--- Data extracts ---
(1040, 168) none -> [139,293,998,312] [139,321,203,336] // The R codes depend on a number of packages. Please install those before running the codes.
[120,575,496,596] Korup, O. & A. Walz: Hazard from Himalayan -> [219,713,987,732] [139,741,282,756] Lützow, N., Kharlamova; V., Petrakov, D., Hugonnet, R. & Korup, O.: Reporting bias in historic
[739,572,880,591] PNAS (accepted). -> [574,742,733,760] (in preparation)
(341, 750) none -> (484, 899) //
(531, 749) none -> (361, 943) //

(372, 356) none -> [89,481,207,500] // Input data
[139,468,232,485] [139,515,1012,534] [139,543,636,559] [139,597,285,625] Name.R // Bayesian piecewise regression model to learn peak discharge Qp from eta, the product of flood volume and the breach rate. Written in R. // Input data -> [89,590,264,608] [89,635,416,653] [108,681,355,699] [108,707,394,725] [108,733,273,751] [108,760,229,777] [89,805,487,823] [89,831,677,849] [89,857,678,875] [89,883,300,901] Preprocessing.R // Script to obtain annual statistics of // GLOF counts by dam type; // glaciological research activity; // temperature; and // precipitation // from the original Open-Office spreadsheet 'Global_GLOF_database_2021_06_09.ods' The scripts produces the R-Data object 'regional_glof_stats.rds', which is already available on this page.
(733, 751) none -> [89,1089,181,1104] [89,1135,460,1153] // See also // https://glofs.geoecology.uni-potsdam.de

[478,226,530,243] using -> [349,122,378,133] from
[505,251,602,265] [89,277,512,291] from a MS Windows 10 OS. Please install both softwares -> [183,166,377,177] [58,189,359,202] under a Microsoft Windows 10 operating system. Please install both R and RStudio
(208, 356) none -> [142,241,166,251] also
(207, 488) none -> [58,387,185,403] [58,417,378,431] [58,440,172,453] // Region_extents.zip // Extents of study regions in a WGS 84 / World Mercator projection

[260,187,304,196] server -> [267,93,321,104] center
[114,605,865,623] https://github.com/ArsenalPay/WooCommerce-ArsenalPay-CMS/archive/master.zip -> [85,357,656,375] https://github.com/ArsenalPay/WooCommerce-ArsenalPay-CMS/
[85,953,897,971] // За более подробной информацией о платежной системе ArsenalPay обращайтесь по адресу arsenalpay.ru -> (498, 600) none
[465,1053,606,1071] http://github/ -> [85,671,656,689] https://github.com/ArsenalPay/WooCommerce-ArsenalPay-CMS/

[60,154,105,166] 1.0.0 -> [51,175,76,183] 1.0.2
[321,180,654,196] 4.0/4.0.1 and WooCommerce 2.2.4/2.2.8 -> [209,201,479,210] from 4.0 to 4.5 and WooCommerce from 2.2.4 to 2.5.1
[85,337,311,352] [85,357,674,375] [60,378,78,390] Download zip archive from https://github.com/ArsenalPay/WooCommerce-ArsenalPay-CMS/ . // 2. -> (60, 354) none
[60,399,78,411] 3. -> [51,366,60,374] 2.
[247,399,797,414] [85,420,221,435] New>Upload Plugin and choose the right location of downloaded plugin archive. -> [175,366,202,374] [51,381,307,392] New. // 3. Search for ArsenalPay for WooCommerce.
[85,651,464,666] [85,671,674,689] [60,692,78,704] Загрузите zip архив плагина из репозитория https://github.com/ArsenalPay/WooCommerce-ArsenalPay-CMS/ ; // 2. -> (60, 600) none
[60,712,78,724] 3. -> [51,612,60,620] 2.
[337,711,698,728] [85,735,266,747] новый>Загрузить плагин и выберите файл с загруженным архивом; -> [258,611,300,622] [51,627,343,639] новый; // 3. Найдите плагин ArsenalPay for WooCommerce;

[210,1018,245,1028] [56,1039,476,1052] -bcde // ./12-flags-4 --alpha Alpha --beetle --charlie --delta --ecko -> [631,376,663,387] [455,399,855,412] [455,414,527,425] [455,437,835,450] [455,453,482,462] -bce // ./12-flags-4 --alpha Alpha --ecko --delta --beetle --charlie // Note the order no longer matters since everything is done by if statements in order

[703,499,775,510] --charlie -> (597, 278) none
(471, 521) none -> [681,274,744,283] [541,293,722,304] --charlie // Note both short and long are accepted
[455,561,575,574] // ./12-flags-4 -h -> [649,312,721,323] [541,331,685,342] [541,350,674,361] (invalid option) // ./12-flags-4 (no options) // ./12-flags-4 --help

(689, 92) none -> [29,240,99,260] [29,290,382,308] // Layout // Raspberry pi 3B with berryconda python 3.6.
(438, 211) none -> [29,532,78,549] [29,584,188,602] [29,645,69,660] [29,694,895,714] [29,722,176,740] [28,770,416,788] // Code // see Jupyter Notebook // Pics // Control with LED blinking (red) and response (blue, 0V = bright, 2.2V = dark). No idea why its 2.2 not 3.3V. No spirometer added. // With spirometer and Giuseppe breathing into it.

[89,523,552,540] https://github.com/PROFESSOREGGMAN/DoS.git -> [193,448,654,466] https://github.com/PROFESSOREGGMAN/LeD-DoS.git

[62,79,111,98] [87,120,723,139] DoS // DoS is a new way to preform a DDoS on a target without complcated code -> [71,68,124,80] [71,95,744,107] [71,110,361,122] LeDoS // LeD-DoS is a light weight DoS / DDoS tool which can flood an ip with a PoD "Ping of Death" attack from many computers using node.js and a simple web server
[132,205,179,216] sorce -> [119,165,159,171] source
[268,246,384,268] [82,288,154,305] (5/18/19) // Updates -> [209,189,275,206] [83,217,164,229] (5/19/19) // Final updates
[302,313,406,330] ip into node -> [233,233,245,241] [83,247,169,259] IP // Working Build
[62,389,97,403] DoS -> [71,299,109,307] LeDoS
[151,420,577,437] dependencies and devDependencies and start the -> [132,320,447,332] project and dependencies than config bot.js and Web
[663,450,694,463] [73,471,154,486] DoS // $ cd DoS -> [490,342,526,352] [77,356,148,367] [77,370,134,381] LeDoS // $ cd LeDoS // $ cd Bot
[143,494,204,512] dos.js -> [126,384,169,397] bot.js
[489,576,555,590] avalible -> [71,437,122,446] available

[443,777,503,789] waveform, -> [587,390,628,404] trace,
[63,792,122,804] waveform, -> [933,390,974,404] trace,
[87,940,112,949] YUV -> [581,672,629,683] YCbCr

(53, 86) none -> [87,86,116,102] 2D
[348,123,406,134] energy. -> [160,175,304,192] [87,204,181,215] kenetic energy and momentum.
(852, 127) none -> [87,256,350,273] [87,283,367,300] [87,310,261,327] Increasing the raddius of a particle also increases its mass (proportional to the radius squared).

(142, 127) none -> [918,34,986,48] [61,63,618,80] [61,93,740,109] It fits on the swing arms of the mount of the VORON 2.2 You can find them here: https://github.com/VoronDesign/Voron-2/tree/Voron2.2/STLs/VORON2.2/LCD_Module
---
* **Description of the task**:
Produce a verbatim copy of all the material.

* **Written answer**:
(1040, 168) none -> [139,293,998,312] [139,321,203,336] // The R codes depend on a number of packages. Please install those before running the codes.
[120,575,496,596] Korup, O. & A. Walz: Hazard from Himalayan -> [219,713,987,732] [139,741,282,756] Lützow, N., Kharlamova; V., Petrakov, D., Hugonnet, R. & Korup, O.: Reporting bias in historic
[739,572,880,591] PNAS (accepted). -> [574,742,733,760] (in preparation)
(341, 750) none -> (484, 899) //
(531, 749) none -> (361, 943) //

(372, 356) none -> [89,481,207,500] // Input data
[139,468,232,485] [139,515,1012,534] [139,543,636,559] [139,597,285,625] Name.R // Bayesian piecewise regression model to learn peak discharge Qp from eta, the product of flood volume and the breach rate. Written in R. // Input data -> [89,590,264,608] [89,635,416,653] [108,681,355,699] [108,707,394,725] [108,733,273,751] [108,760,229,777] [89,805,487,823] [89,831,677,849] [89,857,678,875] [89,883,300,901] Preprocessing.R // Script to obtain annual statistics of // GLOF counts by dam type; // glaciological research activity; // temperature; and // precipitation // from the original Open-Office spreadsheet 'Global_GLOF_database_2021_06_09.ods' The scripts produces the R-Data object 'regional_glof_stats.rds', which is already available on this page.
(733, 751) none -> [89,1089,181,1104] [89,1135,460,1153] // See also // https://glofs.geoecology.uni-potsdam.de

[478,226,530,243] using -> [349,122,378,133] from
[505,251,602,265] [89,277,512,291] from a MS Windows 10 OS. Please install both softwares -> [183,166,377,177] [58,189,359,202] under a Microsoft Windows 10 operating system. Please install both R and RStudio
(208, 356) none -> [142,241,166,251] also
(207, 488) none -> [58,387,185,403] [58,417,378,431] [58,440,172,453] // Region_extents.zip // Extents of study regions in a WGS 84 / World Mercator projection

[260,187,304,196] server -> [267,93,321,104] center
[114,605,865,623] https://github.com/ArsenalPay/WooCommerce-ArsenalPay-CMS/archive/master.zip -> [85,357,656,375] https://github.com/ArsenalPay/WooCommerce-ArsenalPay-CMS/
[85,953,897,971] // За более подробной информацией о платежной системе ArsenalPay обращайтесь по адресу arsenalpay.ru -> (498, 600) none
[465,1053,606,1071] http://github/ -> [85,671,656,689] https://github.com/ArsenalPay/WooCommerce-ArsenalPay-CMS/

[60,154,105,166] 1.0.0 -> [51,175,76,183] 1.0.2
[321,180,654,196] 4.0/4.0.1 and WooCommerce 2.2.4/2.2.8 -> [209,201,479,210] from 4.0 to 4.5 and WooCommerce from 2.2.4 to 2.5.1
[85,337,311,352] [85,357,674,375] [60,378,78,390] Download zip archive from https://github.com/ArsenalPay/WooCommerce-ArsenalPay-CMS/ . // 2. -> (60, 354) none
[60,399,78,411] 3. -> [51,366,60,374] 2.
[247,399,797,414] [85,420,221,435] New>Upload Plugin and choose the right location of downloaded plugin archive. -> [175,366,202,374] [51,381,307,392] New. // 3. Search for ArsenalPay for WooCommerce.
[85,651,464,666] [85,671,674,689] [60,692,78,704] Загрузите zip архив плагина из репозитория https://github.com/ArsenalPay/WooCommerce-ArsenalPay-CMS/ ; // 2. -> (60, 600) none
[60,712,78,724] 3. -> [51,612,60,620] 2.
[337,711,698,728] [85,735,266,747] новый>Загрузить плагин и выберите файл с загруженным архивом; -> [258,611,300,622] [51,627,343,639] новый; // 3. Найдите плагин ArsenalPay for WooCommerce;

[210,1018,245,1028] [56,1039,476,1052] -bcde // ./12-flags-4 --alpha Alpha --beetle --charlie --delta --ecko -> [631,376,663,387] [455,399,855,412] [455,414,527,425] [455,437,835,450] [455,453,482,462] -bce // ./12-flags-4 --alpha Alpha --ecko --delta --beetle --charlie // Note the order no longer matters since everything is done by if statements in order

[703,499,775,510] --charlie -> (597, 278) none
(471, 521) none -> [681,274,744,283] [541,293,722,304] --charlie // Note both short and long are accepted
[455,561,575,574] // ./12-flags-4 -h -> [649,312,721,323] [541,331,685,342] [541,350,674,361] (invalid option) // ./12-flags-4 (no options) // ./12-flags-4 --help

(689, 92) none -> [29,240,99,260] [29,290,382,308] // Layout // Raspberry pi 3B with berryconda python 3.6.
(438, 211) none -> [29,532,78,549] [29,584,188,602] [29,645,69,660] [29,694,895,714] [29,722,176,740] [28,770,416,788] // Code // see Jupyter Notebook // Pics // Control with LED blinking (red) and response (blue, 0V = bright, 2.2V = dark). No idea why its 2.2 not 3.3V. No spirometer added. // With spirometer and Giuseppe breathing into it.

[89,523,552,540] https://github.com/PROFESSOREGGMAN/DoS.git -> [193,448,654,466] https://github.com/PROFESSOREGGMAN/LeD-DoS.git

[62,79,111,98] [87,120,723,139] DoS // DoS is a new way to preform a DDoS on a target without complcated code -> [71,68,124,80] [71,95,744,107] [71,110,361,122] LeDoS // LeD-DoS is a light weight DoS / DDoS tool which can flood an ip with a PoD "Ping of Death" attack from many computers using node.js and a simple web server
[132,205,179,216] sorce -> [119,165,159,171] source
[268,246,384,268] [82,288,154,305] (5/18/19) // Updates -> [209,189,275,206] [83,217,164,229] (5/19/19) // Final updates
[302,313,406,330] ip into node -> [233,233,245,241] [83,247,169,259] IP // Working Build
[62,389,97,403] DoS -> [71,299,109,307] LeDoS
[151,420,577,437] dependencies and devDependencies and start the -> [132,320,447,332] project and dependencies than config bot.js and Web
[663,450,694,463] [73,471,154,486] DoS // $ cd DoS -> [490,342,526,352] [77,356,148,367] [77,370,134,381] LeDoS // $ cd LeDoS // $ cd Bot
[143,494,204,512] dos.js -> [126,384,169,397] bot.js
[489,576,555,590] avalible -> [71,437,122,446] available

[443,777,503,789] waveform, -> [587,390,628,404] trace,
[63,792,122,804] waveform, -> [933,390,974,404] trace,
[87,940,112,949] YUV -> [581,672,629,683] YCbCr

(53, 86) none -> [87,86,116,102] 2D
[348,123,406,134] energy. -> [160,175,304,192] [87,204,181,215] kenetic energy and momentum.
(852, 127) none -> [87,256,350,273] [87,283,367,300] [87,310,261,327] Increasing the raddius of a particle also increases its mass (proportional to the radius squared).

(142, 127) none -> [918,34,986,48] [61,63,618,80] [61,93,740,109] It fits on the swing arms of the mount of the VORON 2.2 You can find them here: https://github.com/VoronDesign/Voron-2/tree/Voron2.2/STLs/VORON2.2/LCD_Module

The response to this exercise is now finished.